Severe dehydration, especially in young children, can often be fatal, hence it is important to recognise and treat dehydration quickly.

Rotavirus Diagnosis

Diagnosis is made by stool examination to identify and confirm rotavirus as the cause of the diarrhoeal illness.

Rotavirus Infection Treatment

There is no specific medication to treat rotavirus infection. The infection is usually self-limiting and lasts a few days in those with good immunity.

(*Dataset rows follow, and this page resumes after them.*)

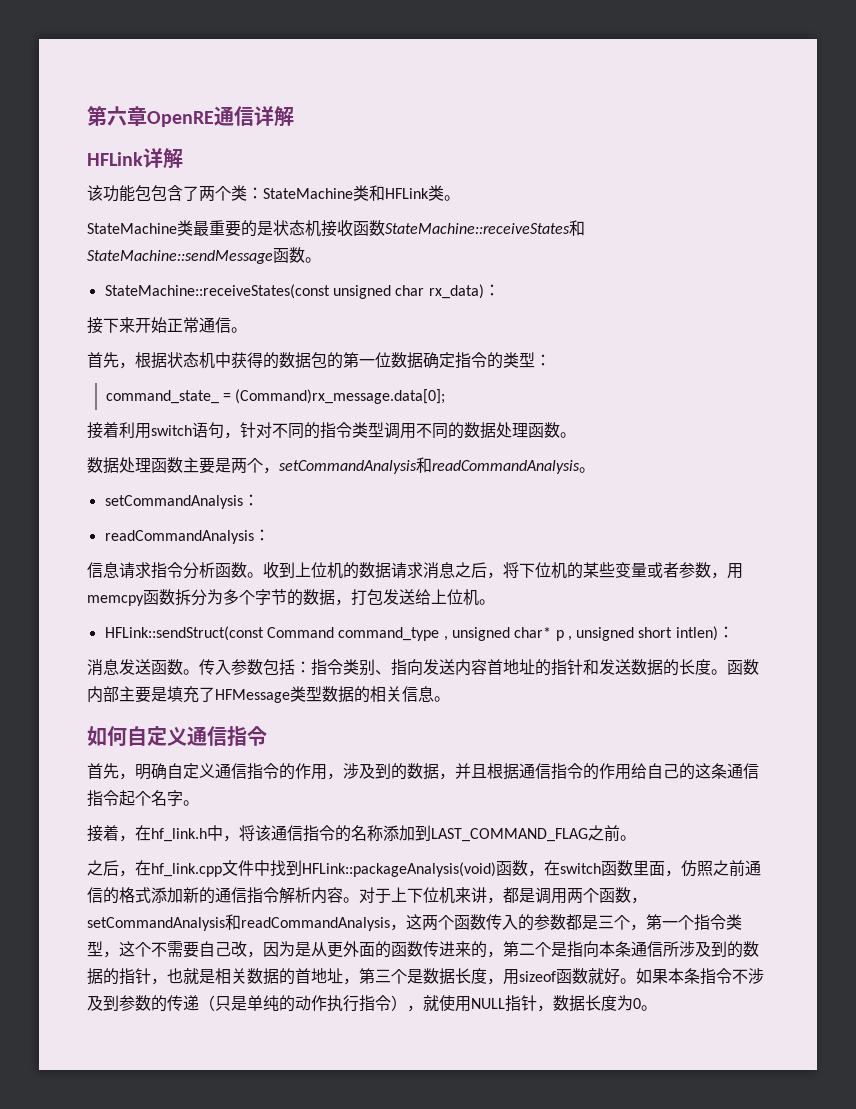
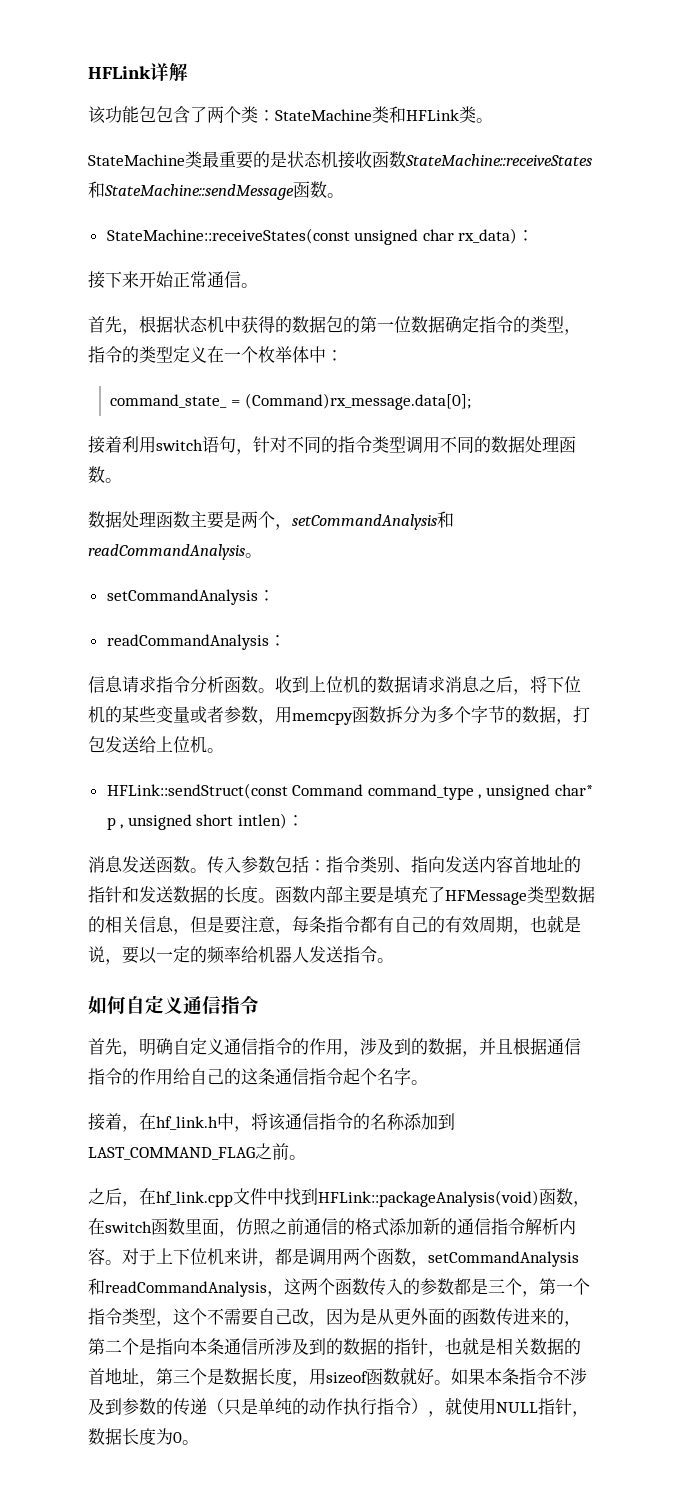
- 第六章OpenRE通信详解
- 首先，根据状态机中获得的数据包的第一位数据确定指令的类型：
+ 首先，根据状态机中获得的数据包的第一位数据确定指令的类型，指令的类型定义在一个枚举体中：
- 函数内部主要是填充了HFMessage类型数据的相关信息。
+ 函数内部主要是填充了HFMessage类型数据的相关信息，但是要注意，每条指令都有自己的有效周期，也就是说，要以一定的频率给机器人发送指令。

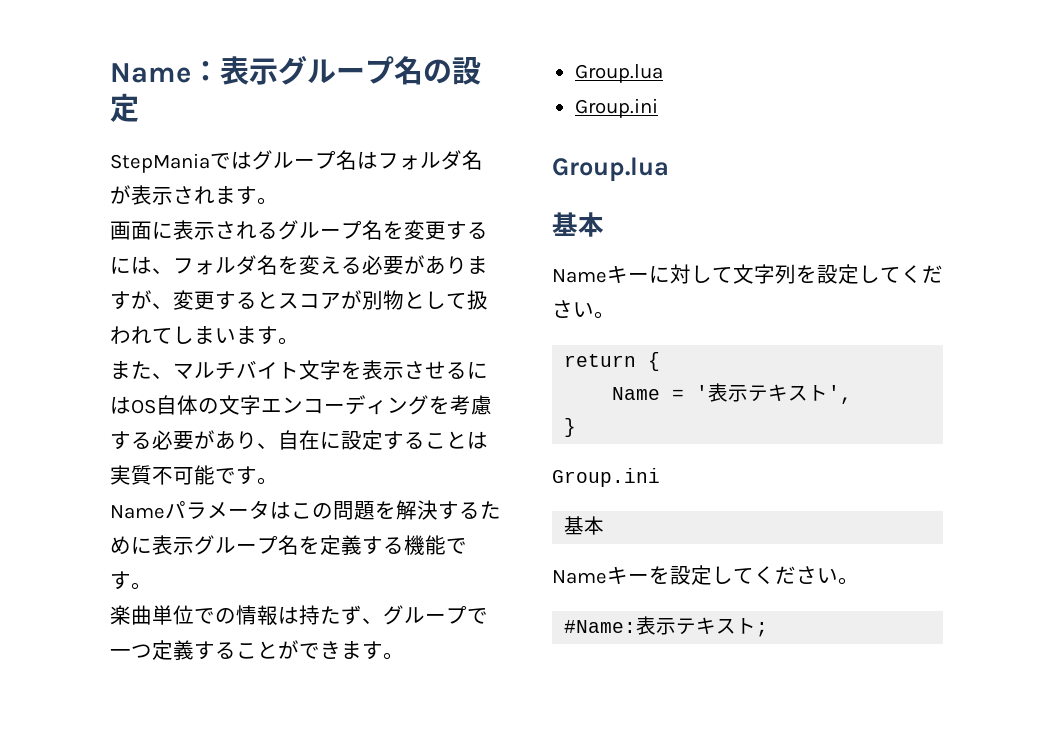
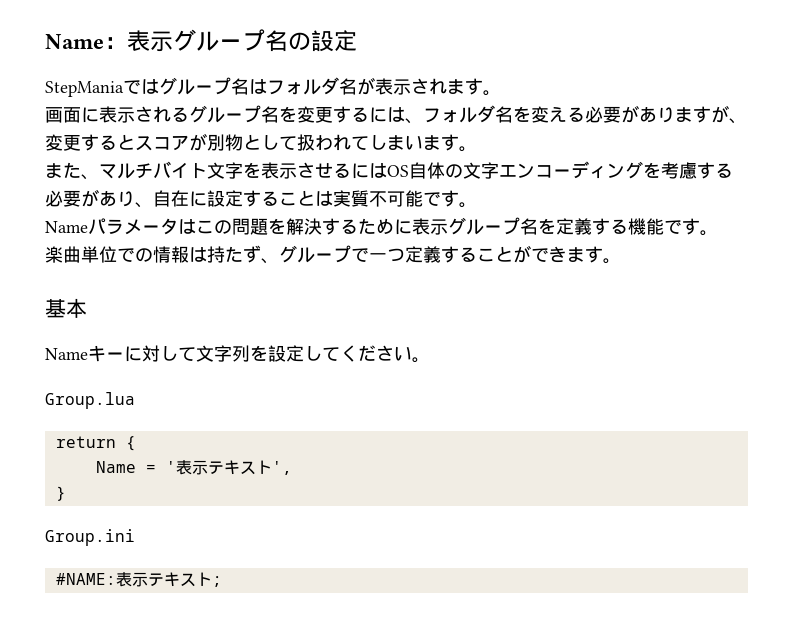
  楽曲単位での情報は持たず、グループで一つ定義することができます。
- Group.lua
- Group.ini
- Group.lua
+ Group.lua
  }
  Group.ini
- 基本
- Nameキーを設定してください。
- #Name:表示テキスト;
+ #NAME:表示テキスト;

Treatment generally consists of increased oral fluid intake to prevent dehydration.

Children with severe cases of dehydration may need to be hospitalised in order to replace the lost fluids intraveneously.

Prevention Against Rotavirus Infection

Although vaccination is the best prevention against rotavirus infection in infants and young children, good personal hygiene such as handwashing is also important in controlling the spread of the infection.

The rotavirus vaccine prevents diarrhoea and vomiting caused by the rotavirus only. It does not prevent diarrhoea and vomiting caused by other germs.

Two different rotavirus vaccines are currently used on infants in Singapore. Both vaccines are given orally (by mouth), and differ in the number of doses given. The vaccines may be given at the same time as other childhood vaccines. Discuss with your doctor if you are considering immunisation against rotavirus.